Given the interplay between money and family, the key to a spendthrift trust is to appoint a trustee who is good with numbers, has some distance from the beneficiary and has the ability to say no without guilt. As a result, trustees of spendthrift trusts are often family accountants, family lawyers or professional trust companies (or family members who are estate trustees/executors are granted the authority to hire professionals help to manage the spendthrift trust). While there may be a cost involved to administrating the trust professionally, it certain less than the potential of the beneficiary spending all of his/her inheritance quickly.

Spendthrift trusts are useful tools in that, since title to the assets are held in trust, creditors of a beneficiary generally cannot attack the monies held in trust (monies paid out to the beneficiary are subject to creditor seizure). Thus, people with shopping addictions, gambling problems and substance abuse issues are often made beneficiaries of a spendthrift trust.

A spendthrift trust is definitely not something you can set up with a will kit you buy from the local stationary store. Careful attention must be paid to who the trustee would be, how much resources should be put into trust and the terms of payment to the beneficiary. As such, seeking qualified legal advice is a must. Furthermore, given this is a rather specialized wills and estates tool, don’t just go to the cheapest lawyer. Ask for a lawyer who has experience dealing with setting up trusts.  It may cost a little more for the will but, again, the costs must be weighed against the potential of the estate being spent by an heir who can’t manage their finances properly.

Nov 30

Tips on organizing your estate

Canadian Capitalist recently wrote about the issues of settling an estate where the details of the deceased was not easily findable.  This post expands on the topic by addressing how you should physically organize your affairs so that your family and/or executor can settle or administer your estate easily.  The same tips are equally applicable if a member of your family winters down south or about to embark on a long trip and you may need to get a hold of important financial information.
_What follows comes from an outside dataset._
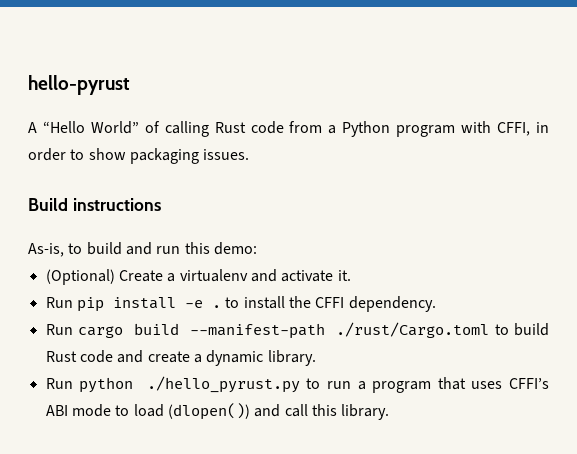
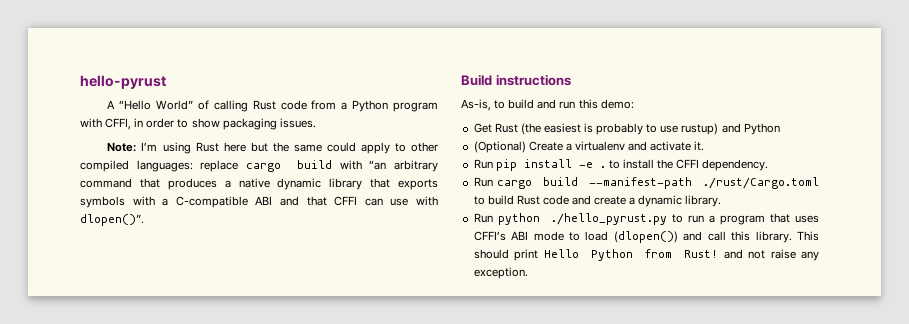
(250, 154) none -> [107,142,438,154] [80,160,438,172] [80,178,438,190] [80,196,438,208] [80,214,144,226] // Note: I’m using Rust here but the same could apply to other compiled languages: replace cargo build with “an arbitrary command that produces a native dynamic library that exports symbols with a C-compatible ABI and that CFFI can use with dlopen()”.
(257, 248) none -> [473,123,780,135] // Get Rust (the easiest is probably to use rustup) and Python
(390, 412) none -> [797,231,819,241] [473,249,820,261] [473,267,528,279] This should print Hello Python from Rust! and not raise any exception.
Keep your will and power of attorneys in one place.

If you have hired a lawyer to draft your wills and power of attorneys (a power of attorney for personal care is also known as a living will), the back page of the will typically has the contact details of the lawyer so that the executor can quickly contact them if you need a lawyer to help you settle an estate.

If you have alternate power of attorneys, one power of attorney should be  releasable to your first choice in the event the power of attorney is required. In the event the first choice has predeceased you or is no longer able to carry out their duties, a legal document known as a “direction” should be on file which directs the power of attorney to be releasable to the 2nd choice; if you have two power of attorneys issued, you have two people with power over your property or personal care.

This is an especially important point if your primary power of attorney is your spouse and you both pass away at the same time or the survivor passes away shortly thereafter. A direction is typically kept on file by your lawyer (safe-keeping of wills and power of attorneys is often an over-looked aspect of why you should hire a lawyer to draft a will; in some jurisdictions, a lost will can be interpreted as no will at all).

Here is the important point: let someone know where you have kept these documents and provide them access to it whether through a copy of the key to the safety deposit box, the combination to the safe or the contact details of the lawyer who drafted the will.

Provide a one page memo of your holdings.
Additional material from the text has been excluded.